Skunk
confesses to his Jesus the reasons for the severity of that day’s drinking.
Skunk:
Oh God, how drunk do I have to be?
How drunk do I have to be? I can’t
sleep tonight. I have, last night I had a dream of uh, on my journey home, the
plane crashing. I was in a, a a s, a sort of holding space for people who were, who had problems with flying,
and it’s been with me all day, this whole plane crash, the whole idea of aeroplanes, I find it... I don’t
know what to do.
His
voice he tries to soothe with whiskey, the words come rough upon his
throat.
Skunk:
It’s... Whenever I read about a, a plane crash or an air disaster or whatever,
even if it’s only a few people, it affects me more in itself than than, than say oh Jesus, fff- five, fifty thousand
people dying of famine or, in a warzone or or or or oh God because it, these things are abstract, they don’t, I don’t know, but I think it’s a common thing to
to, not maybe not for me, it’s a
common thing to get on an aeroplane and you know... You know what these people
have been through to a degree.

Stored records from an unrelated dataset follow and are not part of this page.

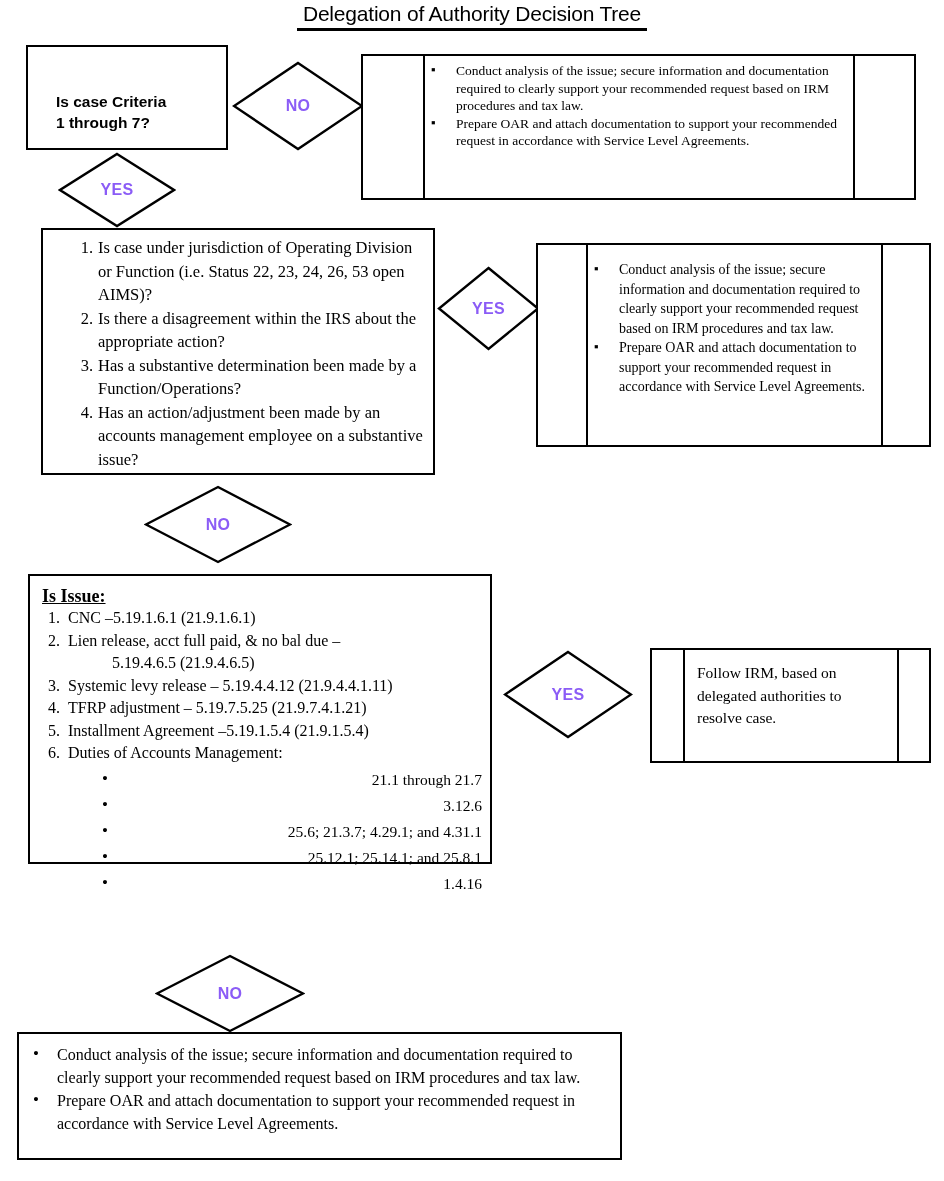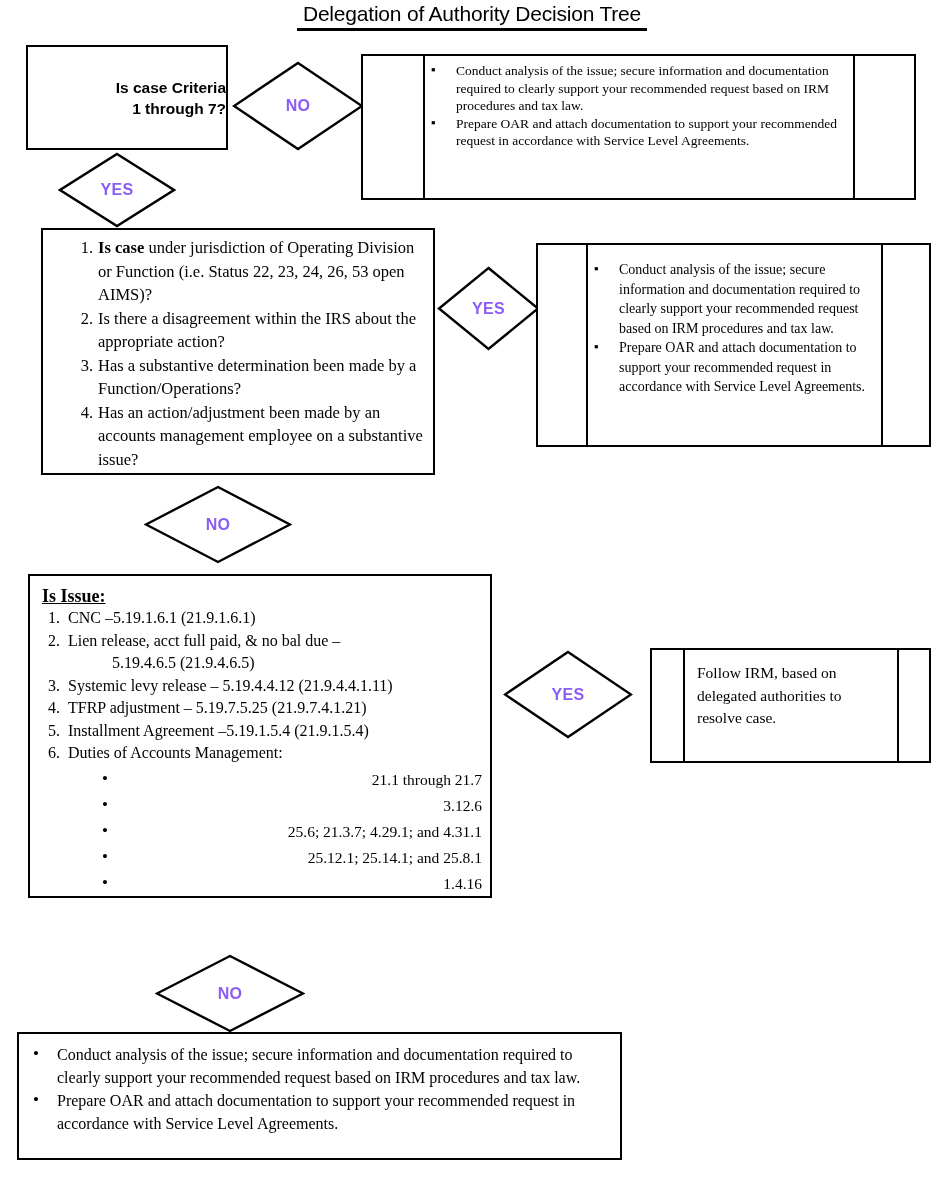--- a/index.html
+++ b/index.html
@@ -99,8 +99,7 @@
     font-size: 15.5px;
     line-height: 21px;
     padding: 0;
-    margin: 0;
-    text-align: right;
+    margin: 14px;
   }
   ul.sq-list {
     list-style: none;

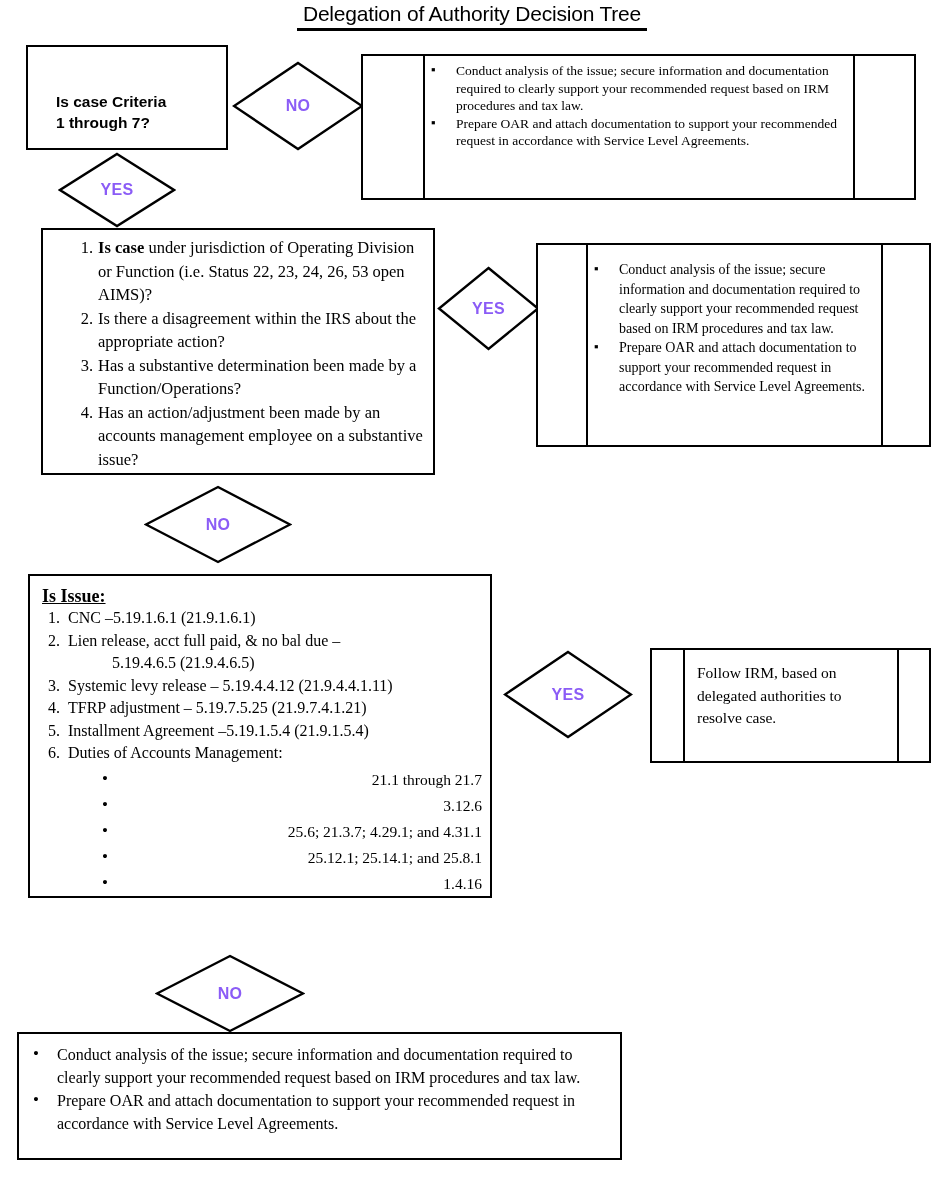--- a/index.html
+++ b/index.html
@@ -175,7 +175,7 @@
     width: 18px;
     text-align: right;
   }
-  .bold { font-weight: bold; }
+  .bold { font-weight: normal; }
   .ul-head {
     font-weight: bold;
     text-decoration: underline;

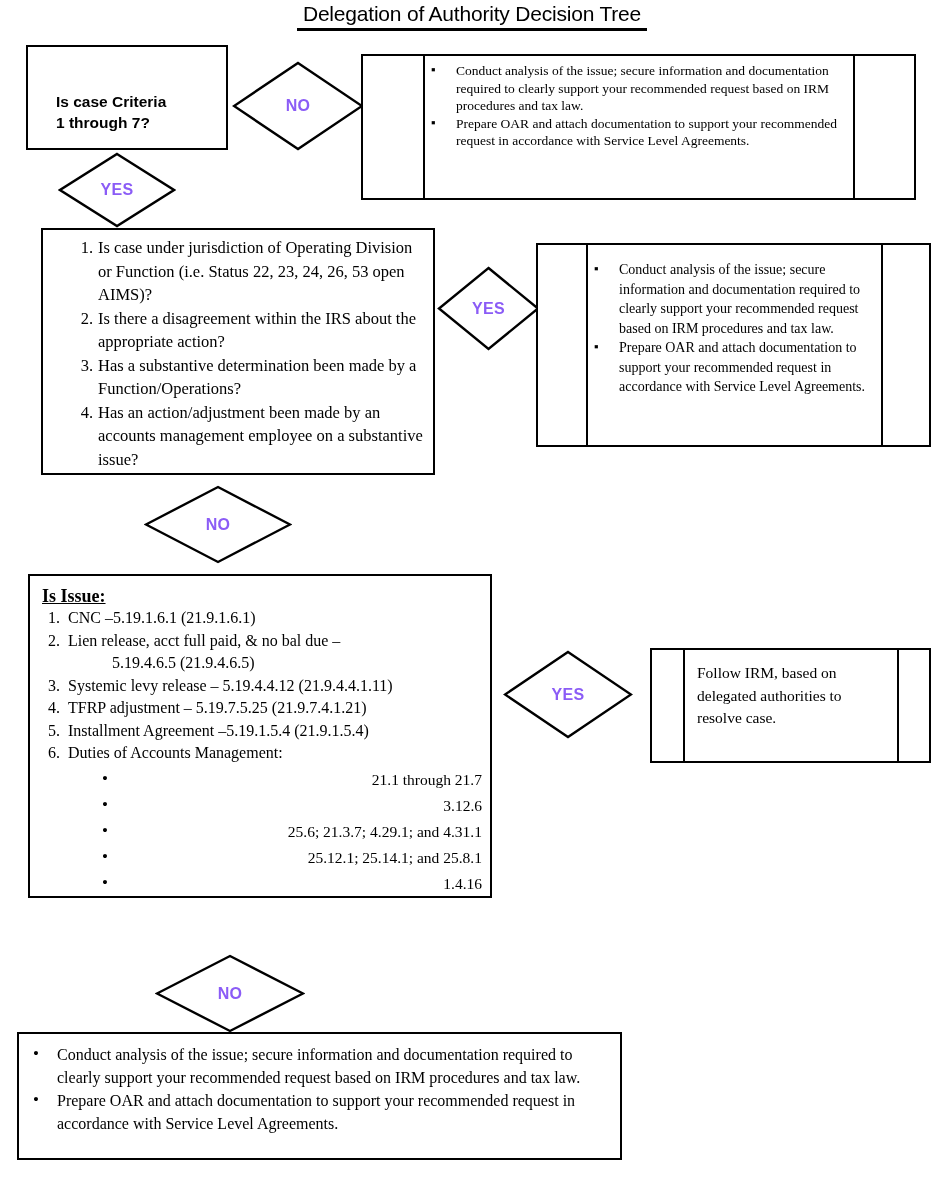--- a/index.html
+++ b/index.html
@@ -262,7 +262,7 @@
     <span class="dlabel">NO</span>
   </div>
 
-  <div class="box" style="left:28px; top:574px; width:464px; height:324px;">
+  <div class="box" style="left:28px; top:574px; width:464px; height:290px;">
     <div style="padding:9px 8px 0 12px;">
       <div class="ul-head">Is Issue:</div>
       <ol class="num-list2" style="font-size:16px; line-height:22.5px;">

You know they’ve, they’ve arrived early at the
airport and they’ve queued and registered and... checked their luggage, their
bags, and then they’ve killed time, they’re, they’ve maybe had a drink in the
bar, or gone through all the shops a dozen times, newsagents and chemists and
things, just, not even buying a thing, not buying a thing just, looking at stuff because it’s there to
be seen, and then they queue to get on the plane ehm...
He
bends over to retrieve the skinny walking stick abandoned alongside the bed,
thumbing its knotted surface as he continues to croak out the prayer,.
Skunk:
And having their luggage, their hand luggage checked and finding their seat,
and all this happened and depending on when when, when they’re when they’re
hell
There’s
a brittle rattling as the stick slips his fingers, is back upon the floor.
Skunk:
They could have been on the plane five minutes they could have been on the
plane five hours, but either way they only get just a couple of minutes to
assimilate the fact that... It’s it’s, I mean it’s not like they, you know,
like cancer, some, something that
just eats you away for months, maybe years even, these people only get ehm like
snaps
fingers
Skunk:
and then they, they have to appreciate they’re going to die, in just that time,
and there’s no, there’s no, it’s not a goodbye situation, they’re just smashed
out of existence, and that, maybe that’s what makes it worse, that, you, even I
could, these are just normal people, there’s nothing special to them, it’s just
they were overtaken by some mechanism, or something.
Pause.
Skunk:
Jesus.
Pause.
Skunk:
I want to go home, and I don’t want to go home.
He
wonders what he just said, if he even said it at all, and so
Skunk:
I want to go home, and I don’t want to go home.
He
finds he is now running the ball of his thumb across the frayed hem of the
pocket in which he keeps his keys, and he watches this, fascinated.
Skunk:
I’ve had these trousers for four years.